# Xclio A380 Plus: Need fan help



## guittarzzan (Apr 19, 2008)

Hi, 

I just built my first computer in the Xclio case and am scratching my head over the fan in the top of the case and the large one on the removeable side panel.
Currently, the fan on the front of the case that sits below the removeable drive bays is working fine. The one on the top of case and side panel are not working, but the blue lights are on. 
The manual gives barely any info on fan connections so I'm at your mercy here. Coming from the fans are a large 4 pin power connector like the ones that fit eide drives etc. This large connector only has two small wires attached to it. The other cable coming from the fans are a small 3 pin connector. 
As of now, I only have the larger of the two connectors connected to the power supply and as I said, the blue lights come on for the fans, but the fans don't spin. 
Are both of those cables supposed to be connected or is it one or the other? The small, 3 pin connector coming from the top fan has a cable that's only about 2 inches long and not even close to being long enough to reach the mobo. 
Can someone fill me in on what my proper connections should be to get these fans working?
If it helps, the mobo is the Asus P5WDG2 WS Professional.

thanks in advance,
Steve


----------



## magnethead (Mar 18, 2006)

have you tried giving them a hand start to see if they're not getting enough voltage? I know antec's fans require a 5V start volt but can run on 3 volts. If my fan controller is turned down too far, my front fans will do as you're describing until i bump it up to 5 volts and back down.


----------



## guittarzzan (Apr 19, 2008)

I haven't messed with anything in bios etc. At this point, I'm not even sure if I connect one of the connectors or both. I don't know a ton about this stuff and don't want to fry my mobo by connecting a cable I'm not supposed to. I would assume that the large 4 pin connector attached to the ps cable would be all I needed.
Is the smaller, 3 pin cable just for if I want to control fan speed etc? I could care less about controlling the speed as long as it's spinning at a reasonable speed. I just want it to spin and move some air. 
Can someone enlighten me on the two cables and what they're for?

thanks.


----------



## magnethead (Mar 18, 2006)

are there 3 wires going to the 3 pin connector, or just a single (yellow) one? 
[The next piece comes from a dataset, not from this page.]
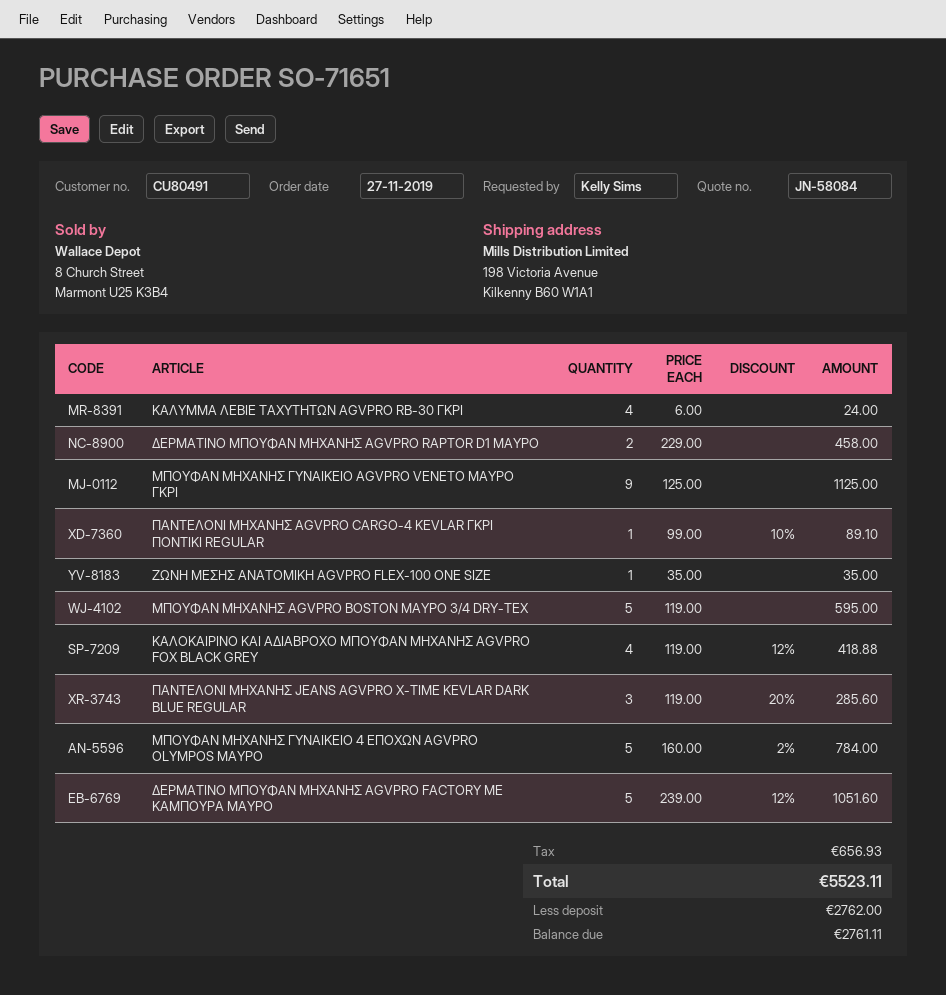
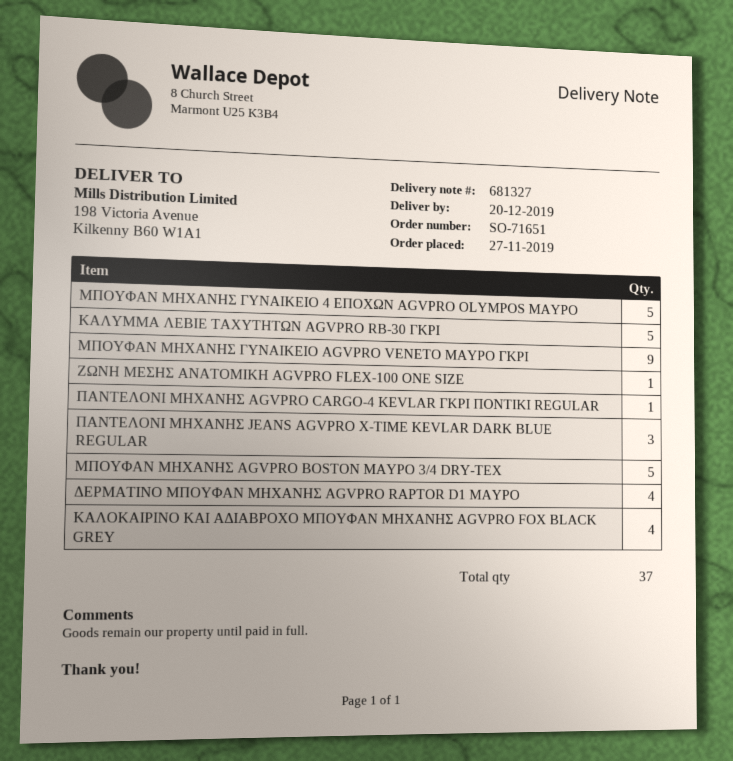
ΚΑΛΥΜΜΑ ΛΕΒΙΕ ΤΑΧΥΤΗΤΩΝ AGVPRO RB-30 ΓΚΡΙ: 4 -> 5
ΔΕΡΜΑΤΙΝΟ ΜΠΟΥΦΑΝ ΜΗΧΑΝΗΣ AGVPRO RAPTOR D1 ΜΑΥΡΟ: 2 -> 4
ΔΕΡΜΑΤΙΝΟ ΜΠΟΥΦΑΝ ΜΗΧΑΝΗΣ AGVPRO FACTORY ΜΕ ΚΑΜΠΟΥΡΑ ΜΑΥΡΟ: 5 -> none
Typically, if theres 3 wires, it's one or the other (fan speed control being the difference). if there's only 1 wire going to it, then that's only for tach, and not exactly needed.

like i said, the only time mine do anythign close to that, is if the start voltage is too low.


----------



## guittarzzan (Apr 19, 2008)

Both the large, 4 pin connector and the small, 3 pin connector only have 2 wires attached to each. Both connectors have one red and one black wire.


----------



## Aids40k (Nov 22, 2008)

sorry if this is months and months outta date, ive had the same problem - the three pin plugs into the fan controller and the 4 pin is for power. without both plugged in, the fan for some reason doesnt start atall and makes a moaning noise. hope that clears stuff up for people!


----------